Friday, February 7, 2014

Captain's Log: a soldier/dad's point of view


LOOK OUT!!! MY BLOG HAS BEEN INVADED!!! ;P lol, nope I just hit a dry season in writing & asked the hubby if he would take a shot at it. I know, scary right?!? Just mess'n, he's a great writer... & I swear I didn't put him up to the last paragraph of this post, which makes it all the more <3  All sap aside, da-da-dada!!! Adam in his Helvetica font... cuz he can't have mine ;p ...Captain's Log, Post 1



Beth has handed the reins of the blog over to me for a little while until I run out of things to say, or you get tired of reading it, or she finds something to say (not sure what will happen first).  First thing is, for those of you who do not know me very well, I am not as happy go lucky as Beth.  I hope I don’t offend anyone with my posts.  I will be expressing thoughts and feelings (barf) that I normally do not, anywhere …ever, at any time. 
I wanted to explain some thought processes that occur in a father’s brain when autism is diagnosed.  The feelings that follow, and, in my cases, the anger that ensues.
In 2008, just like Beth, when we got the diagnosis for our twin boys, I had no idea what autism was, what caused it, or how to treat it.  I thought that some magic pills or quick therapy would take care of it.  I was very emotionless when I found out, partly because I was just reintegrating back home from my first “lovely” trip to Iraq.  I had no idea what I was in for and it was probably better that way (I still have no idea).  “Fixing it” was my plan but I had no way of executing it (the plan, not the…. well you know).  I thought “no big deal, not sure what autism is, but we can fix it, right?”  To my horror, this mechanic cannot fix autism.  After the realization hit that I could not fix my sons, I became angry.  I was already angry from just serving a year in combat while others did not, in a war that… well… I may discuss that in another post… anyways, I was angry.  Then I just became numb.  Numb to Carson, numb to the twins, numb to our newborn daughter, and most harmful of all, I became numb to Beth.  I was powerless, confused, ashamed, bitter, and angry.  No one to blame, no one to fight, and no one could help.  At this point I wish I could say that I reconnected with God and He led me to a better place and all is well, but I can’t.  Combat and autism have brought me to the lowest state I could have imagined, even to questioning the existence of God.

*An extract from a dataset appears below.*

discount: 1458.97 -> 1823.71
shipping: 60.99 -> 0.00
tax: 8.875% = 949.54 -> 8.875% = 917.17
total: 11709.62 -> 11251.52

However, there has been some personal growth that I would not have had if I missed out on autism (the jury is still out on the “good” of combat).  My measure of success has been dramatically altered.  For example, if Devyn just tastes a different food other than one of his six staple things, we get very excited.  Every time Devyn talks unprompted, I regain some motivation and even smile.  Instead of having a larger TV, nicer truck, a man cave, or any “normal” goals a man might have, I throw money at an additional therapy or something, hopefully fun, that all of us can do together.  I am not saying that there is anything wrong with those goals… it’s just not for me.

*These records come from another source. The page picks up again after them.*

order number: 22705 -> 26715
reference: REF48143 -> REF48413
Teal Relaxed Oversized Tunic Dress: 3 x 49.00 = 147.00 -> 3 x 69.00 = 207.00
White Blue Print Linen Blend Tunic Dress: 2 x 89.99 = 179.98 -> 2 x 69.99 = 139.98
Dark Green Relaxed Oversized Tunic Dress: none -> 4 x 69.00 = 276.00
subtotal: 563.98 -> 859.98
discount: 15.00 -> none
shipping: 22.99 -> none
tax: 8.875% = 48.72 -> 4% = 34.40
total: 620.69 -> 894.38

Another positive is that autism keeps me thinking about what is next, looking forward.  In the army I have learned to plan, and plan, and plan some more about what might go wrong with the other plans.  This has helped tremendously in the world of autism because I have had to fix things I would never have imagined before.  For example, the twins got a renovated room over Christmas break.  It was not what I had planned.  I am probably one of the only people in America that is putting up paneling while everyone else is tearing it down.  The reason I put up paneling is that Devyn hopefully won’t bust through it as easily & it should prevent him from chewing on something not good for him, like drywall.  This is just one of many stories.

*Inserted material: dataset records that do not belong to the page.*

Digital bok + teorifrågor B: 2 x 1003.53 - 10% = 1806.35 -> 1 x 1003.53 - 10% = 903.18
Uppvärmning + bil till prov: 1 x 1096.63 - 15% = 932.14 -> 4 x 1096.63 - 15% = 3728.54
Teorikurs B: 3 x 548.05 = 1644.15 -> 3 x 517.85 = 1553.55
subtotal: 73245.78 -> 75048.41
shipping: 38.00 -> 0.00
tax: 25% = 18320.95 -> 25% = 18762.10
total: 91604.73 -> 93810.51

Finally, it has kept me focused on here and now.  Beth and I have had to discuss the possibilities of inpatient programs and other scenarios.  We talked about when, why, and where do you draw the line as far as safety for the boys and the family.  We have a unique ability to discuss heart-wrenching topics very matter-a-fact like in a similar way other couples discuss vacation plans or sporting events the kids are apart of.  This is one reason that I am still angry.  I am not angry with God, the twins, Beth, or anyone… just angry.
I don’t think I have ever asked the “why” …however, I have asked on many occasions the “what now?”  Sometimes it is a hopeful “what’s next” but most of the time its “how am I going to fix that and how much is it going to be to fix and how do I stop it from happening again?” 
Unlike Beth, I probably will not be ending posts with an upbeat sense of the future.  There are times… most times to be honest… I just struggle to get through the hours of a day and try not to think about “what’s next”.  I have added a step to the grieving process, or taken away one, apathy.  It is very difficult to get out of when you have been stuck in it for so many years.  Beth is amazing and loves me no matter how bitter, angry, and apathetic I am most days, but I am slowly digging my way out.    


  Couldn't resist: Second deploy, on leave.